Once more I begged Bob to come into the firm.

“Not yet, Jim,” he replied. “I’ve got my seat and about a hundred thousand capital, and I want to feel that I’m free to kick my heels until I have raked together an even million all of my own making; then I’ll settle down with you, old man, and hold my handle of the plough, and if some good girl happens along about that time—well, then it will be ‘An ivy-covered little cot’ for mine.”

He laughed, and I laughed too. Bob was looked upon by all his friends as a bad case of woman-shy. No woman, young or old, who had in any way crossed Bob’s orbit but had felt that fascination, delicious to all women, in the presence of:

A soul by honour schooled,
A heart by passion ruled—

but he never seemed to see it. As my wife—for I had been three years married and had two little Randolphs to show that both Katherine Blair and I knew what marriage was for—never tired of saying, “Poor Bob! He’s woman-blind, and it looks as though he would never get his sight in that direction.”

“Then again, Jim,” he continued in a tone of great seriousness, “there’s a little secret I have never let even you into. The truth is I am not safe yet—not safe to speak for the old house of Randolph & Randolph. Yes, you may laugh—you who are, and always have been, as staunch and steady as the old bronze John Harvard in the yard, you who know Monday mornings just what you are going to do Saturday nights and all the days and nights in between, and who always do it. Jim, I have found since I have been over on the floor that the Southern gambling blood that made my grandfather, on one of his trips back from New York, though he had more land and slaves than he could use, stake his land and slaves—yes, and grandmother’s too—on a card-game, and—lose, and change the whole face of the Brownley destiny—those same gambling microbes are in my blood, and when they begin to claw and gnaw I want to do something; and, Jim”—and the big brown eyes suddenly shot sparks—“if those microbes ever get unleashed, there’ll be mischief to pay on the floor—sure there will!”

Bob’s handsome head was thrown back; his thin nostrils dilated as though there was in them the breath of conflict. The lips were drawn across the white teeth with just part enough to show their edges, and in the depths of the eyes was a dark-red blaze that somehow gave the impression one gets in looking down some long avenue of black at the instant a locomotive headlight rounds a curve at night.

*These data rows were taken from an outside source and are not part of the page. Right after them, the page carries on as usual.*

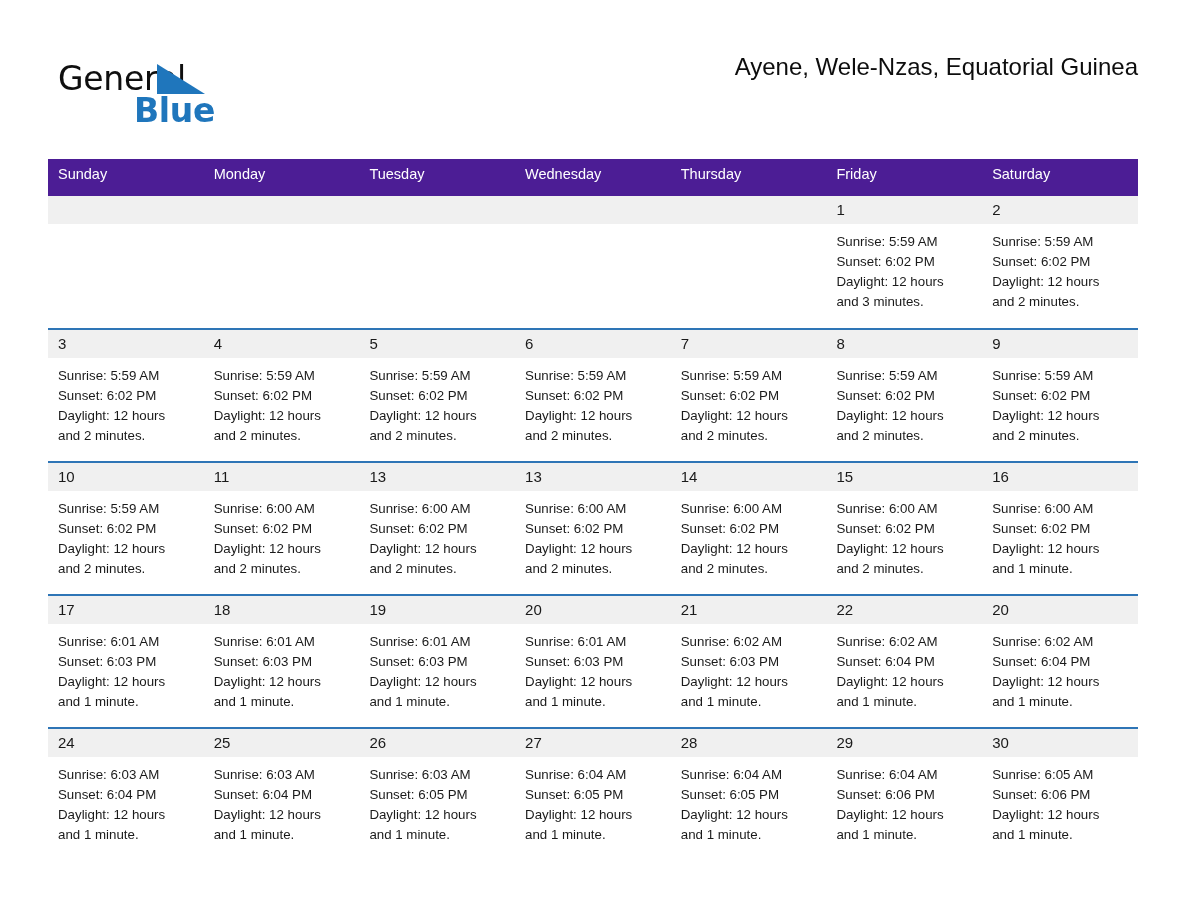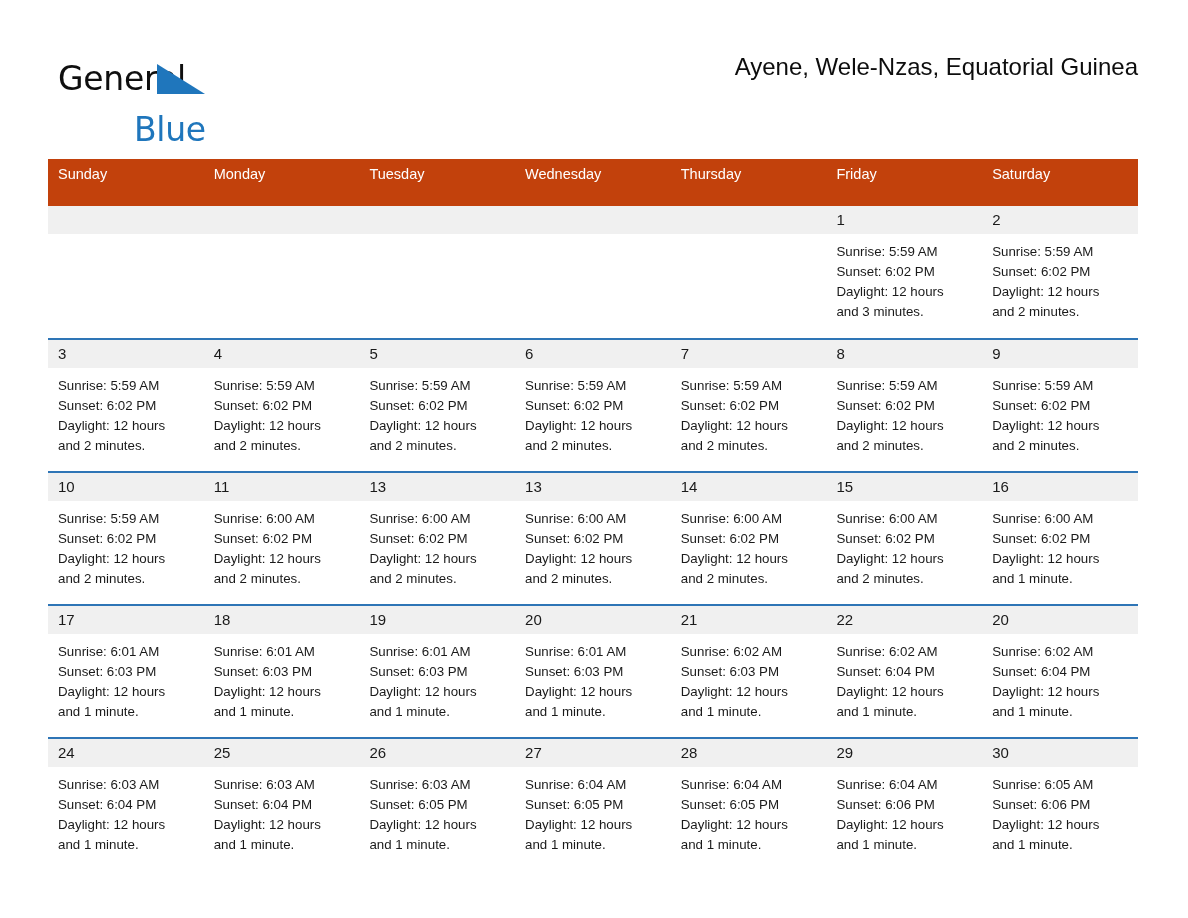--- a/index.html
+++ b/index.html
@@ -65,8 +65,7 @@
     letter-spacing: -0.3px;
     color: #1f76bc;
     font-family: "DejaVu Sans", sans-serif;
-    font-weight: 400;
-    margin-top: 19px;
+    font-weight: 700;
   }
 
   .title-block {

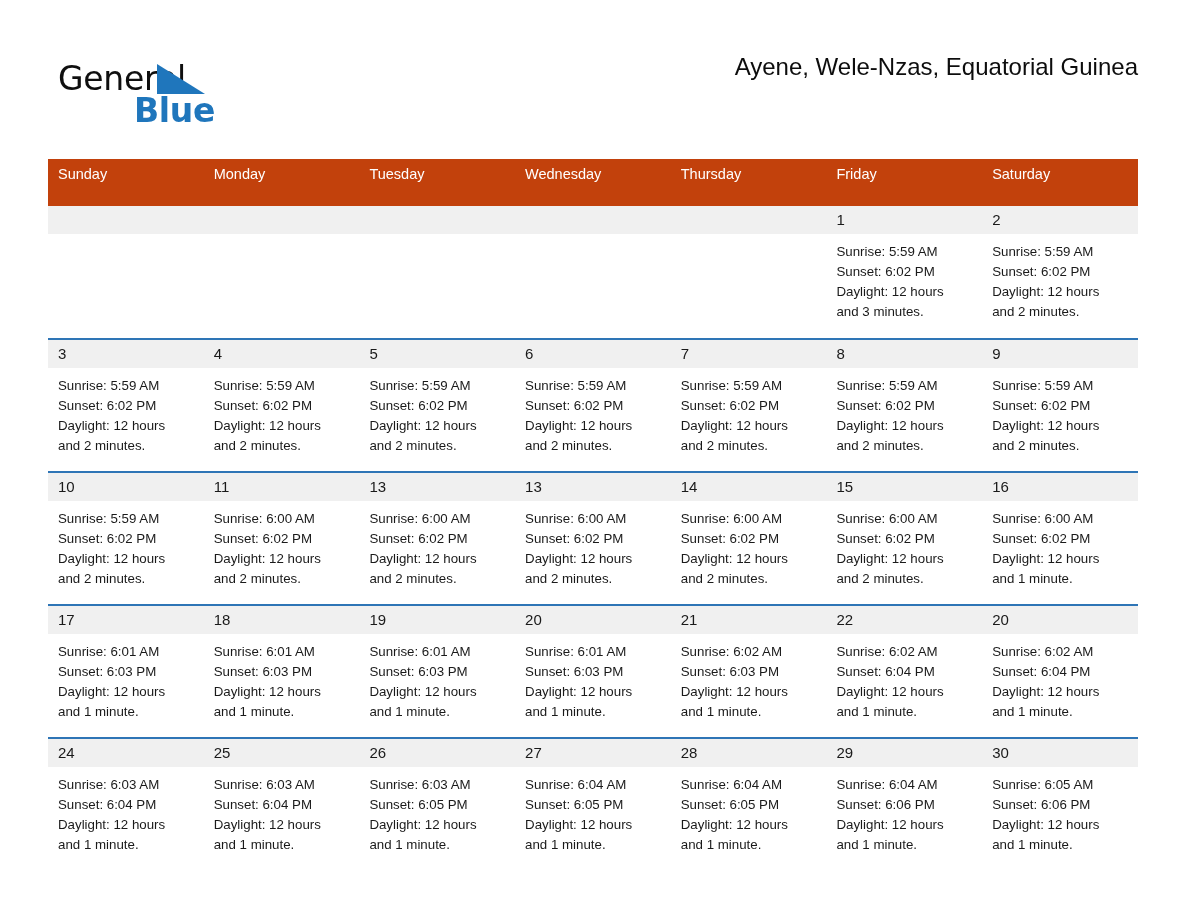--- a/index.html
+++ b/index.html
@@ -100,12 +100,12 @@
     table-layout: fixed;
   }
   .cal th {
-    background: #c2410c;
+    background: #4c1d95;
     color: #ffffff;
     font-size: 14.5px;
     font-weight: 400;
     text-align: left;
-    padding: 7px 0 24px 10px;
+    padding: 7px 0 14px 10px;
     height: 15px;
     border: 0;
   }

Twice before, way back in our college days, I had had a peep at this gambling tempter of Bob’s. Once in a poker game in our rooms, when a crowd of New York classmates tried to run him out of a hand by the sheer weight of coin. And again at the Pequot House at New London on the eve of a varsity boat-race, when a Yale crowd shook a big wad of money and taunts at Bob until with a yell he left his usually well-leaded feet and frightened me, whose allowance was dollars to Bob’s cents, at the sum total of the bet-cards he signed before he cleared the room of Yale money and came to with a white face streaming with cold perspiration. These events had passed out of my memory as the ordinary student breaks that any hot-blooded youth is liable to make in like circumstances. As I looked at Bob that day, while he tried to tell me that the business of Randolph & Randolph would not be safe in his keeping, I had to admit to myself that I was puzzled. I had regarded my old college chum not only as the best mentally harnessed man I had ever met, but I knew him as the soul of honour, that honour of the old story-books, and I could not credit his being tempted to jeopardise unfairly the rights or property of another. But it was habit with me to let Bob have his way, and I did not press him to come into our firm as a full partner.

Five years later, during which time affairs, business and social, had been slipping along as well as either Bob or I could have asked, I was preparing for another sit-down to show my chum that the time had now come for him to help me in earnest, when a queer thing happened—one of those unaccountable incidents that God sometimes sees fit to drop across the life-paths of His children, paths heretofore as straight and far-ahead-visible as highways along which one has never to look twice to see where he is travelling; one of those events that, looked at retrospectively, are beyond all human understanding.

It was a beautiful July Saturday noon and Bob and I had just “packed up” for the day preparatory to joining Mrs. Randolph on my yacht for a run down to our place at Newport. As we stepped out of his office one of the clerks announced that a lady had come in and had particularly asked to see Mr. Brownley.